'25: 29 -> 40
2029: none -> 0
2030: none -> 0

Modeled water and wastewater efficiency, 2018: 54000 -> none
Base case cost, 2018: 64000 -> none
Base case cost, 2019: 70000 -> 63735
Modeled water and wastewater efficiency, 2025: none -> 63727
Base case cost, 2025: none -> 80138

● ● ●

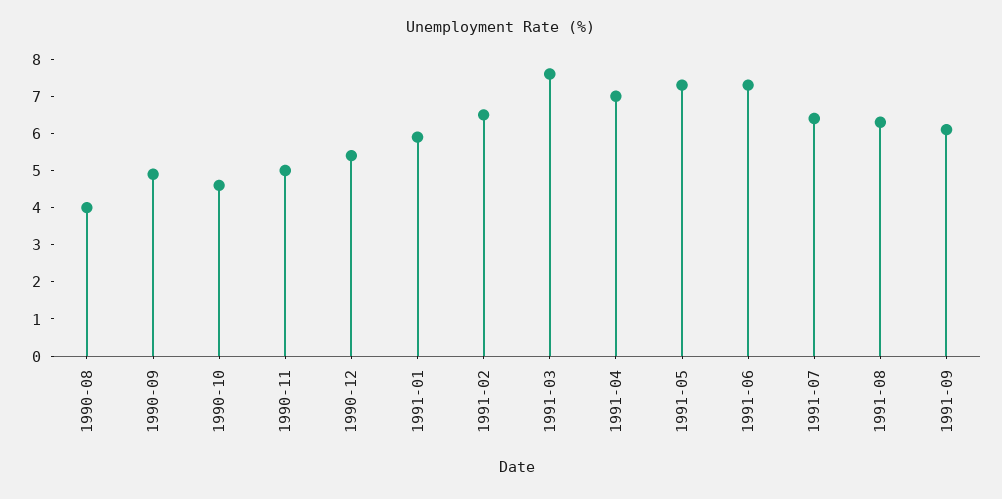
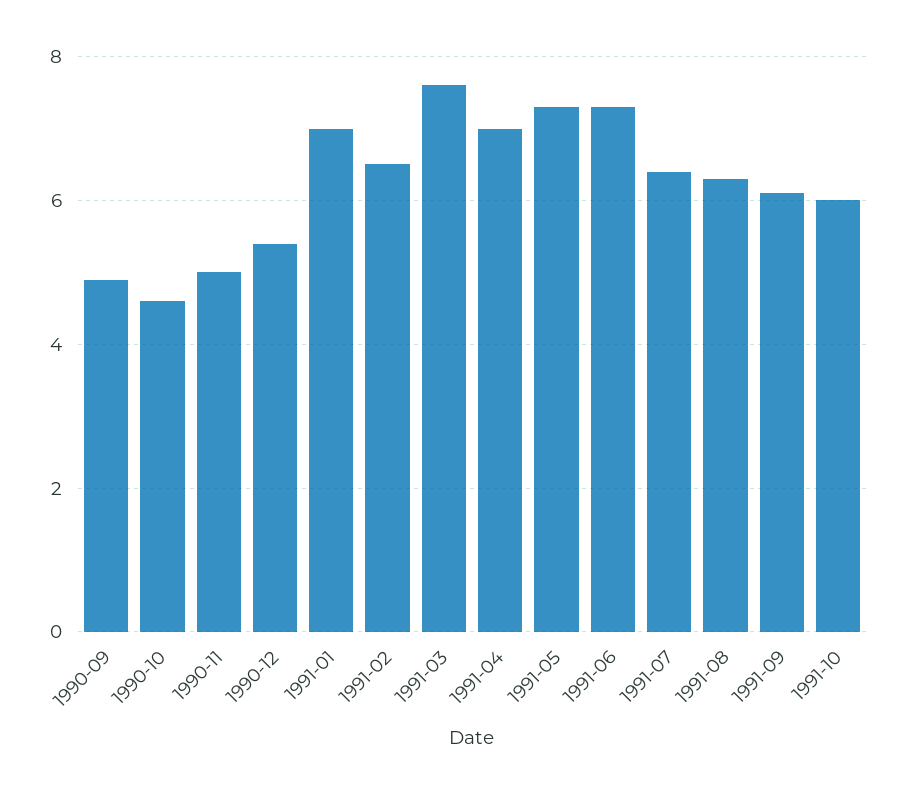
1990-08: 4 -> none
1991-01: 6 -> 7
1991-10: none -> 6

● ● ●

## Task objective
Before answering, count every line of the records that contains "wastewater"; the answer is that number and nothing more.

## Written solution
2